Logistic regression analysis was used to calculate the association between several determinants and the occurrence of early retirement, unemployment, and homemaker. The Odds Ratio was estimated as the measure of association. For the initial selection of potential variables to be included in the multivariate models, univariate associations were determined and variables with a significance level of P < 0.10 were considered for further analysis. In the final multivariate models for each category of labor force withdrawal variables were only included when statistically significant (P < 0.05) with either early retirement, unemployment, or homemaker.
In the first step self-perceived poor health and presence of long-term illness were investigated with adjustment for sex, age, country, education, and marital status as potential confounders. In the second step different chronic diseases were investigated as determinants of early retirement and unemployment, while adjusting for self-perceived health and other potential confounders. Finally, adjusted odds ratios for perceived poor health with retirement and unemployment were calculated within each country, with adjustment for significant lifestyle and sociodemographic variables.

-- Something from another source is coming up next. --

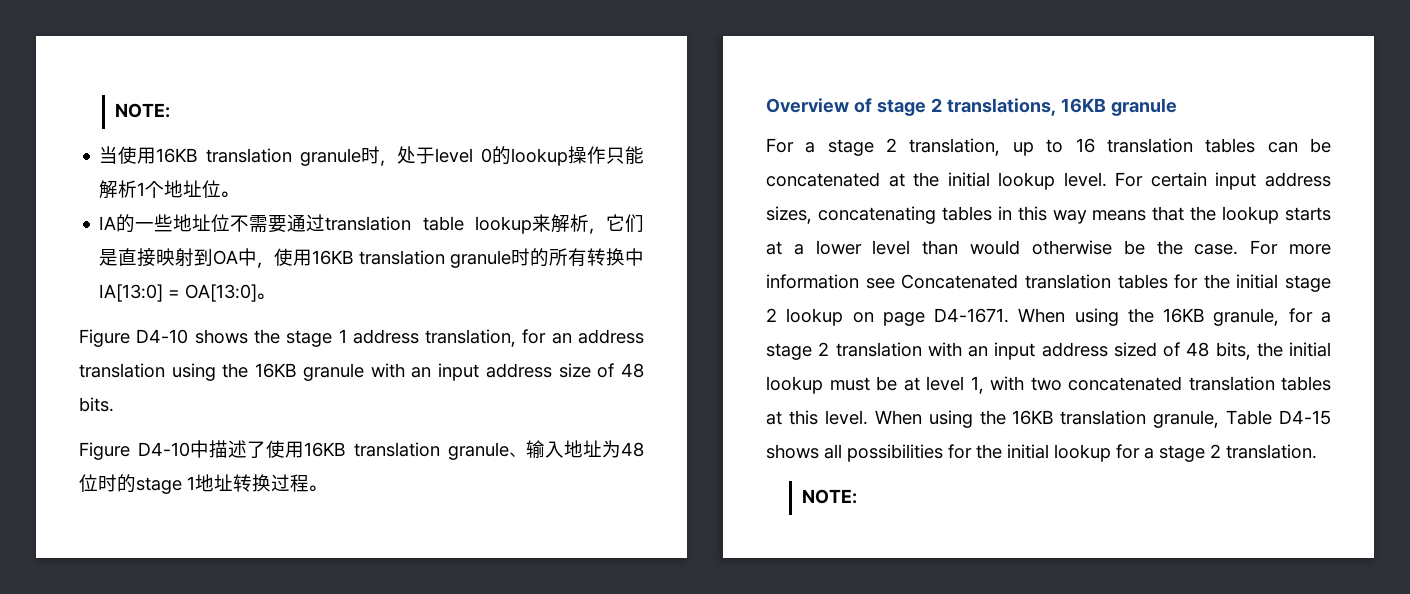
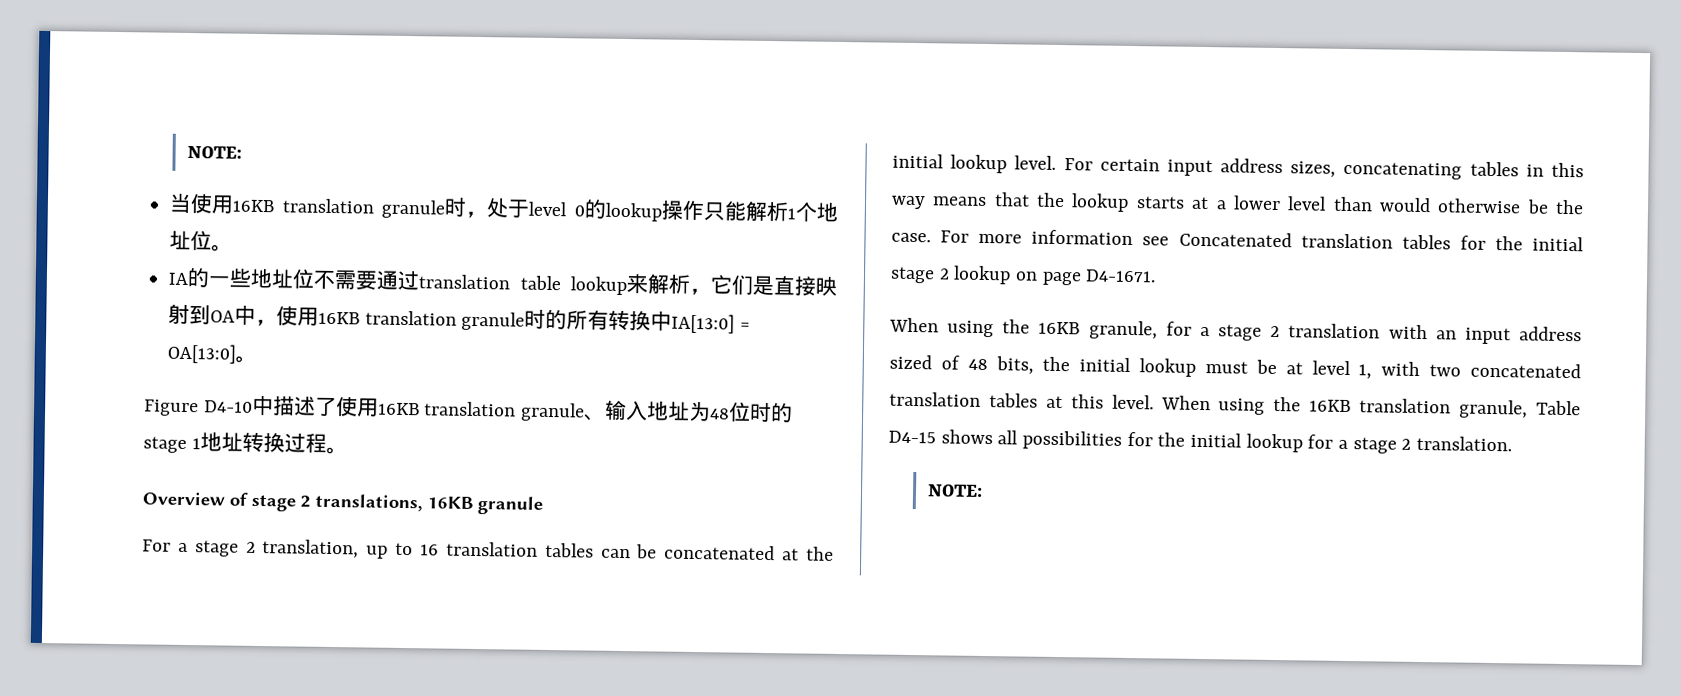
[79,329,644,347] [79,363,645,381] [79,397,114,412] // Figure D4-10 shows the stage 1 address translation, for an address translation using the 16KB granule with an input address size of 48 bits. -> (258, 359) none
(1010, 315) none -> (1157, 276) //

Since the number of male subjects was too small in the category homemakers (i.e. taking care of a household), the analysis on the association between health and homemaker was performed only in women.
In order to investigate the influence of national labor market conditions, the Pearson correlation coefficient was used to analyze the association between unemployment rates at national level and observed odds ratios for health with early retirement, unemployment, and being homemaker. The statistical analyses were carried out with SPSS version 11.0 for Windows.